However, since no stay was granted on recoveries from running bills, the Applicant paid the entire demanded amount under protest, reserving the right to initiate arbitration proceedings to challenge the alleged illegal recoveries.
Therefore, invoking the arbitration clause of the said purchase order, the Applicant had issued notice dated 13.08.2024 nominating Sri Y.Govinda Reddy, Retired District Judge to act as sole arbitrator/its nominee Arbitrator to adjudicate the disputes between them in terms of Clause No.1.21 of the order dated 19.06.2016.
Despite receiving and acknowledging the said notice, there was no response from the respondents.
Contentions:
The Respondent submitted that the present application filed by the Applicant is barred by limitation, as the Applicant failed to adhere to the procedure prescribed under Clause 1.21 of the Purchase Order dated 19.06.2016.
It was further submitted that as per the said clause, if a dispute or difference is not resolved through negotiations, either party may initiate arbitration within 120 days of the dispute arising. The Applicant failed to invoke arbitration within the stipulated period, rendering the application time-barred.
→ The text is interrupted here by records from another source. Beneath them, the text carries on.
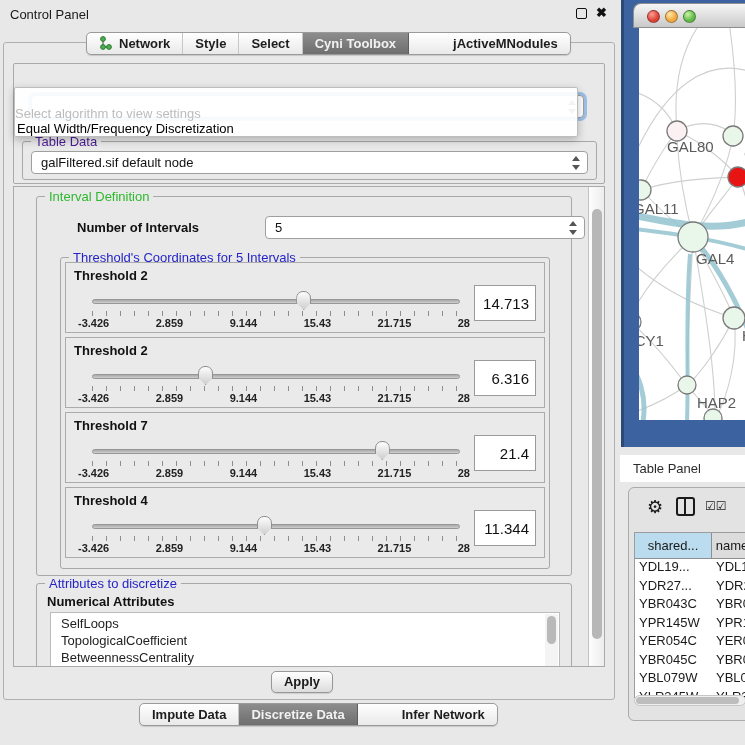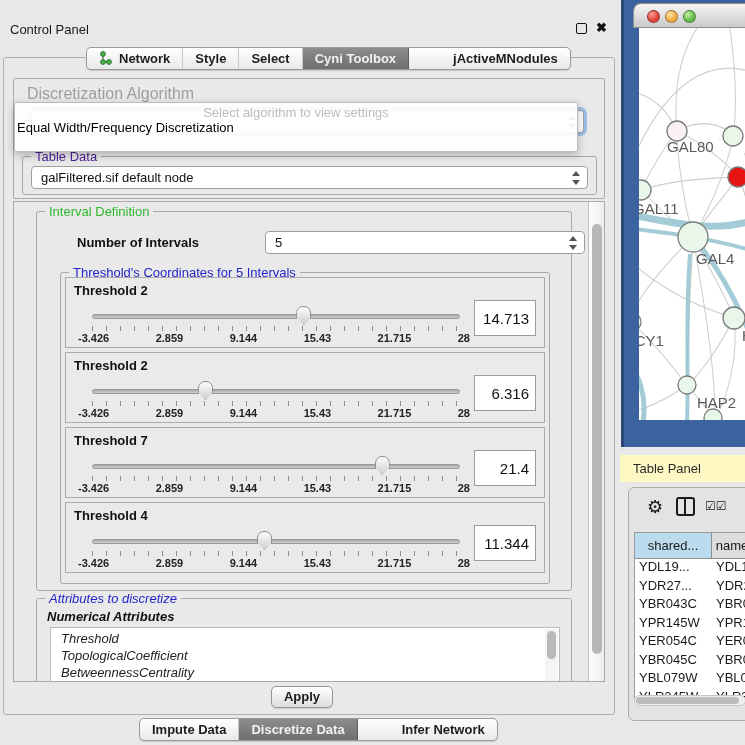"Control Panel" #control-panel { top: 15px -> 0 }
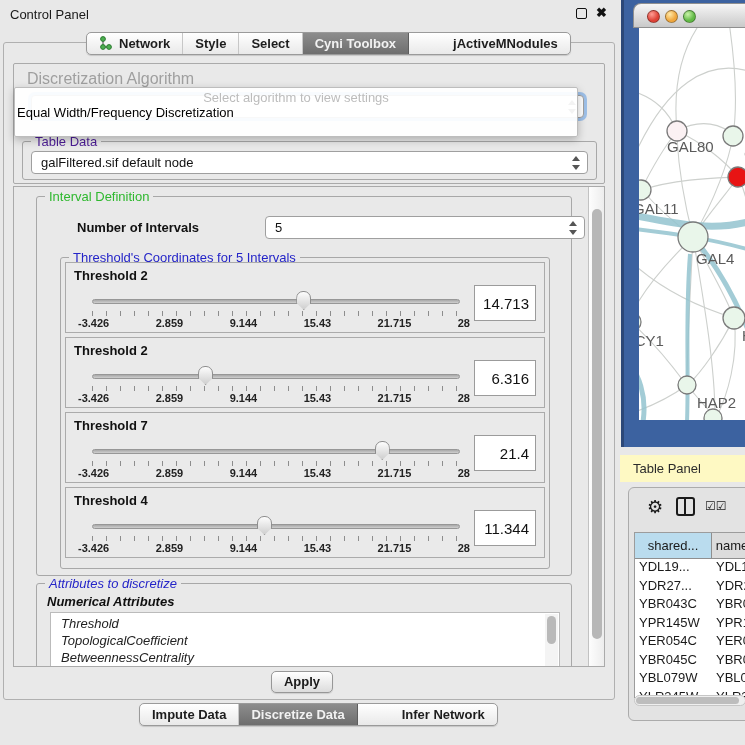"Discretization Algorithm" span.gb-title { html: <span>Discretization Algorithm</span> -> none }
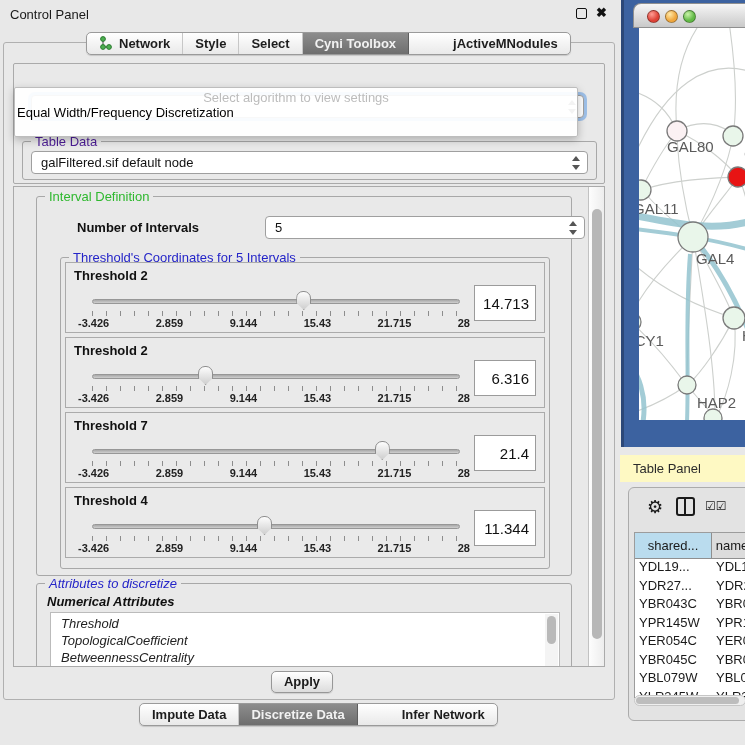"Select algorithm to view settings" #algo-popup .popup-header { padding-top: 2px -> 18px; text-align: center -> none }
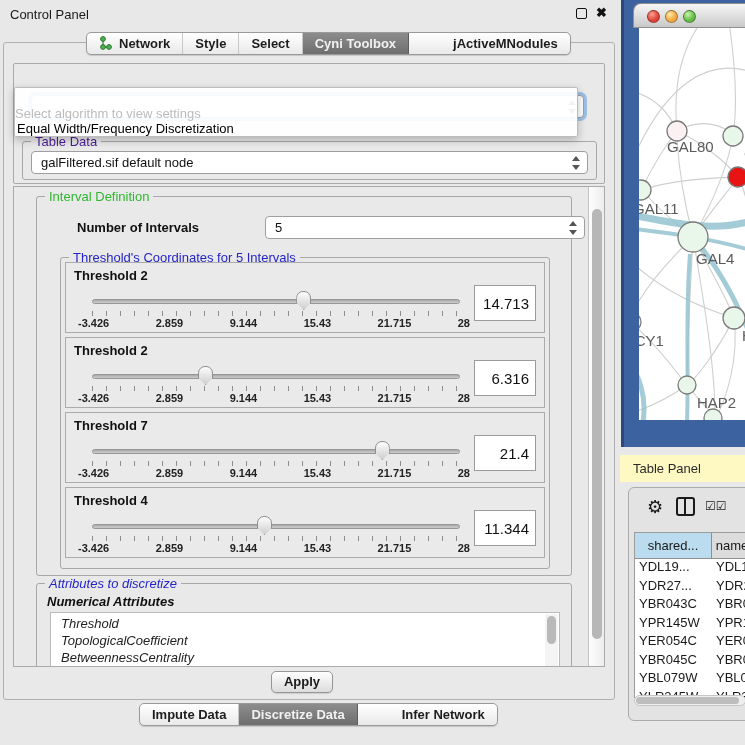"Table Panel" #table-panel-bar { background: #fef9c3 -> #ffffff }
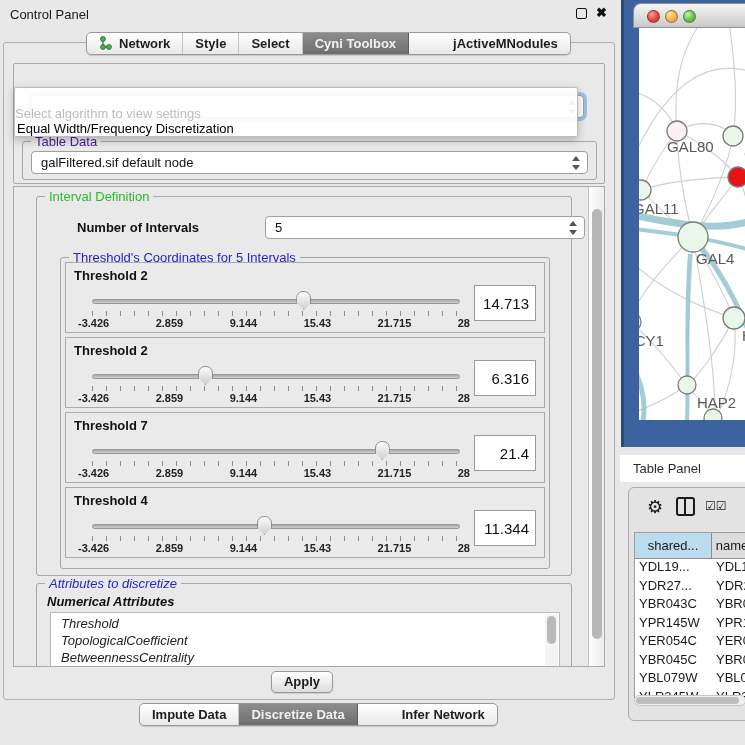"Attributes to discretize" #attrs-group { font-style: italic -> none }
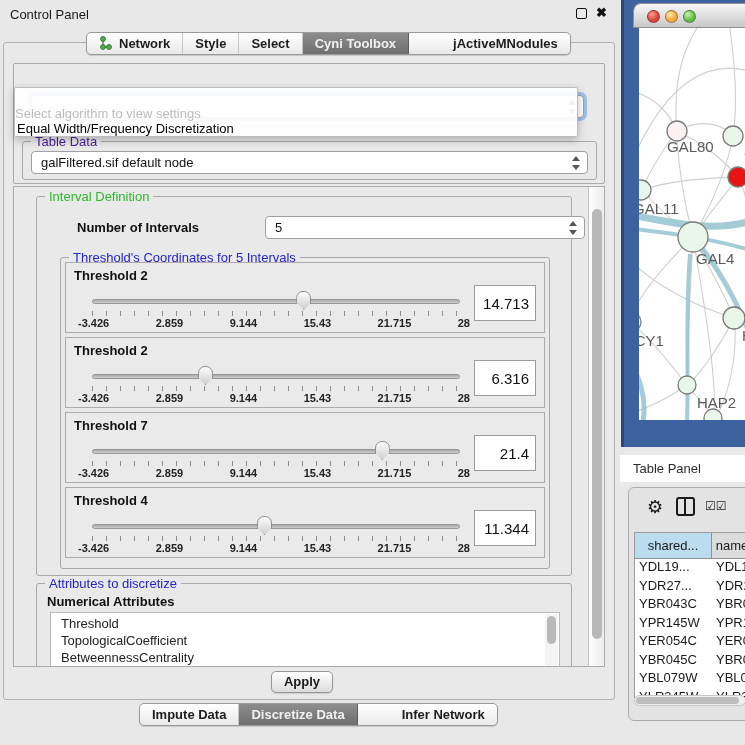"Threshold" div.attr-item { text: Threshold -> SelfLoops }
Lastly, it was submitted that the Applicant having paid disputed amount cannot seek appointment of arbitrator to adjudicate the disputes.
Observations:
The court at the outset observed that it is relevant to note that following the amendment to the Arbitration Act effective from 23.10.2015, and in light of the principles laid down by the Supreme Court in Vidya Drolia v. Durga Trading Corporation, this Court, acting as the referral court under Section 11 of the Act, is bound to refer the matter to arbitration unless the dispute is manifestly non-arbitrable.
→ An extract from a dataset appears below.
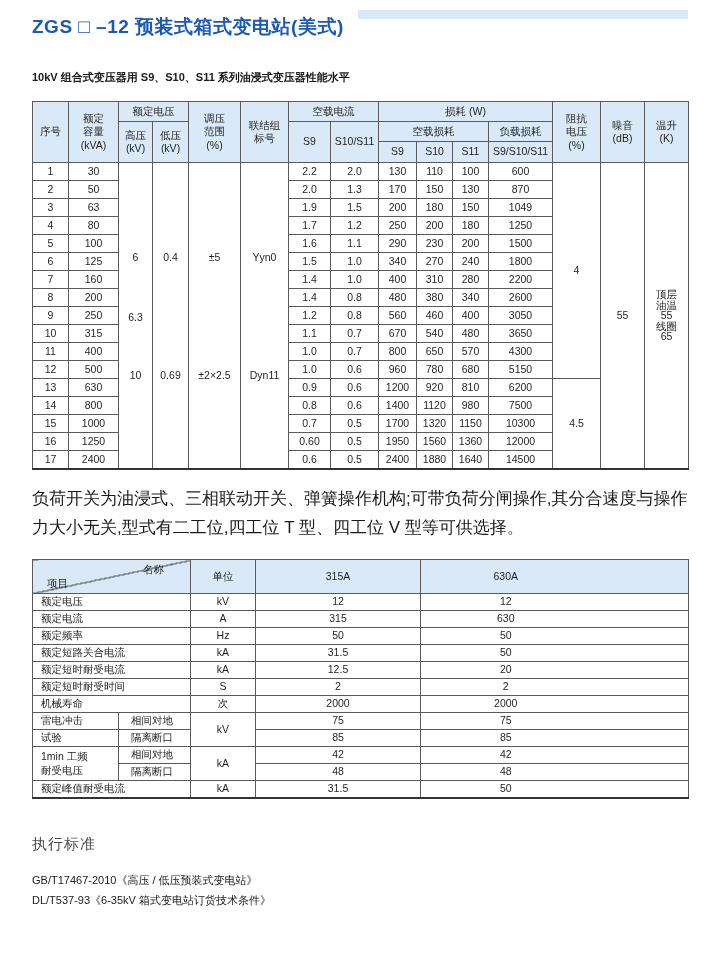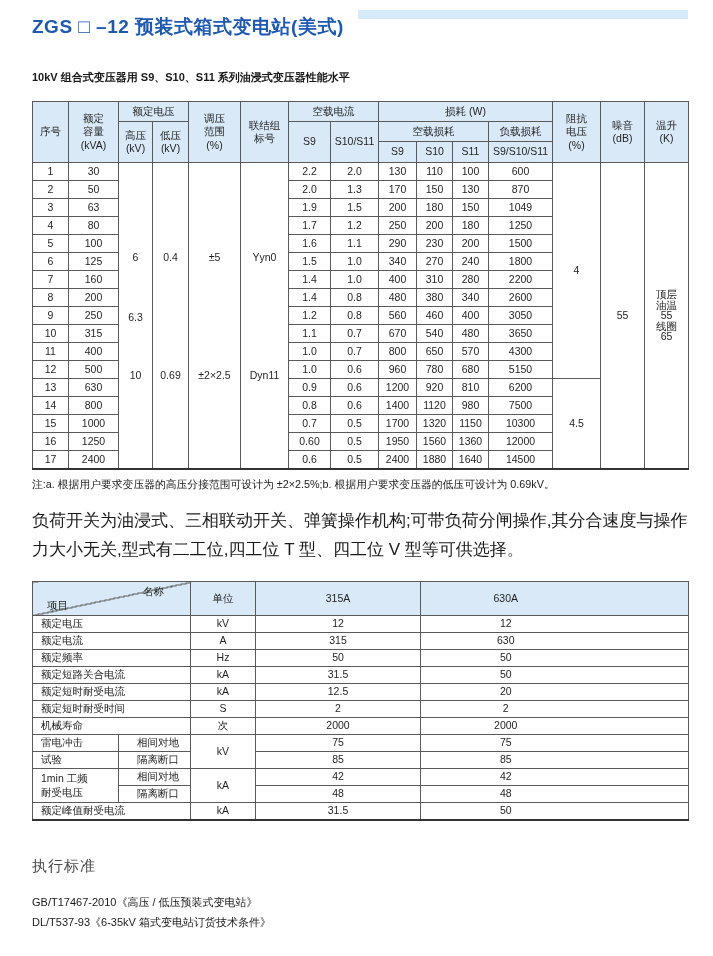"注:a. 根据用户要求变压器的高压分接范围可设计为 ±2×2.5%;b." div.note { html: <div>注:a. 根据用户要求变压器的高压分接范围可设计为 ±2×2.5%;b. 根据用户要求变压器的低压可设计为 0.69kV。</div> -> none }
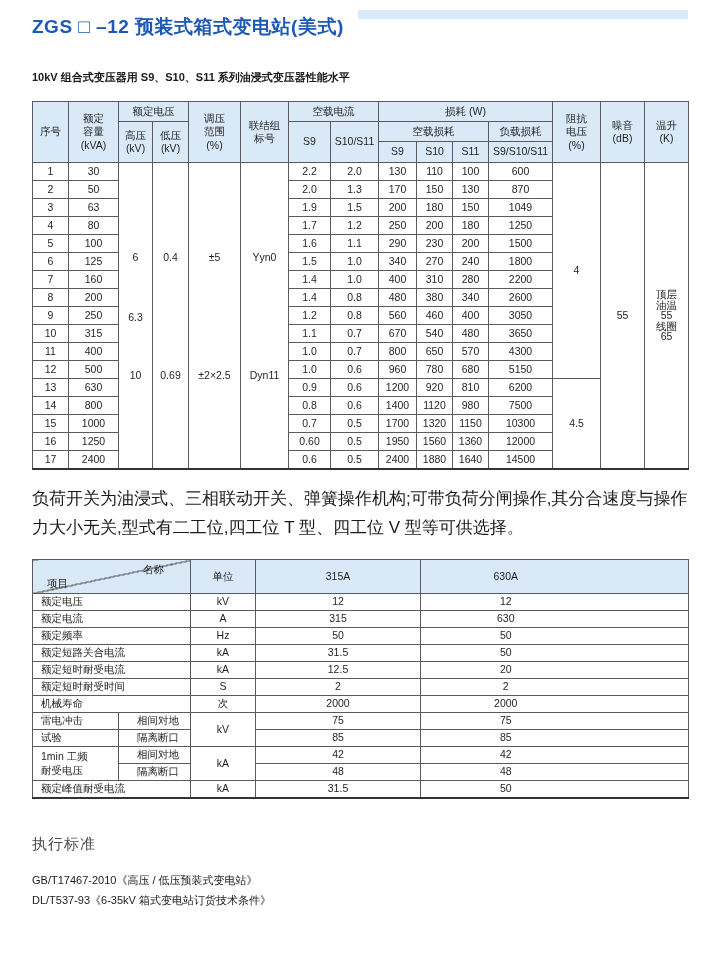"相间对地" .t2-sub { padding-left: 18px -> 12px }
Based on the above, it held that the limitation objection raised by the respondents involves factual determination, which falls within the domain of the Arbitral Tribunal. This Court is not required to undertake a detailed factual inquiry at this stage, and it is for the arbitrator to decide the issue of limitation.
Similarly, the Supreme Court in Aslam Ismail Khan Deshmukh vs. ASAP Fluids Pvt.Ltd, 2025 held that while determining the issue of limitation in the exercise of powers under Section 11(6) of the Arbitration Act, the referral court must only conduct a limited enquiry for the purpose of examining whether the Section 11(6) application has been filed within the limitation period of three years or not.
Based on the above, the court noted that there was an exchange of correspondence between the Applicant and the respondents, including the letter dated 06.06.2024 from the 2nd respondent providing a breakup of the claim amounting to ₹1,53,64,150/-.
It further noted that subsequent letters reflected a threat of encashment of the Bank Guarantee, prompting the Applicant to file an application under Section 9 of the Arbitration Act wherein the Commercial Court granted interim relief.
It further added that although the Applicant later withdrew the said application, it paid the amount of ₹1,83,64,150/- while expressly reserving the right to initiate arbitration. The Applicant then issued a notice dated 13.08.2024 nominating a retired District Judge as arbitrator.
It further said that however, the 2nd respondent, via letter dated 16.10.2024, declined to refer the matter to arbitration. In view of these developments, the respondents' contention that the application is barred by limitation is not tenable at this stage.
Having noted the facts of the case, the court held that as held by the Supreme Court that the Court, while acting as a referral court under Section 11, is only required to ascertain the existence of an arbitration agreement. Detailed factual inquiries into limitation are to be left to the arbitral tribunal. Accordingly, the issue of limitation must be decided by the arbitrator, and not this Court.
The court further opined that the appointment of a sole arbitrator by the Chairman and Managing Director, as provided in Clause 1.21, is legally untenable in light of the Supreme Court's decision in Perkins Eastman Architects DPC v. HSCC (India) Ltd.(2019) which held that unilateral appointments are invalid.
Consequently, the respondent's reliance on Section 28(b) of the Indian Contract Act is also misplaced, as the provision expressly carves out an exception for arbitration agreements, recognizing them as valid mechanisms for dispute resolution.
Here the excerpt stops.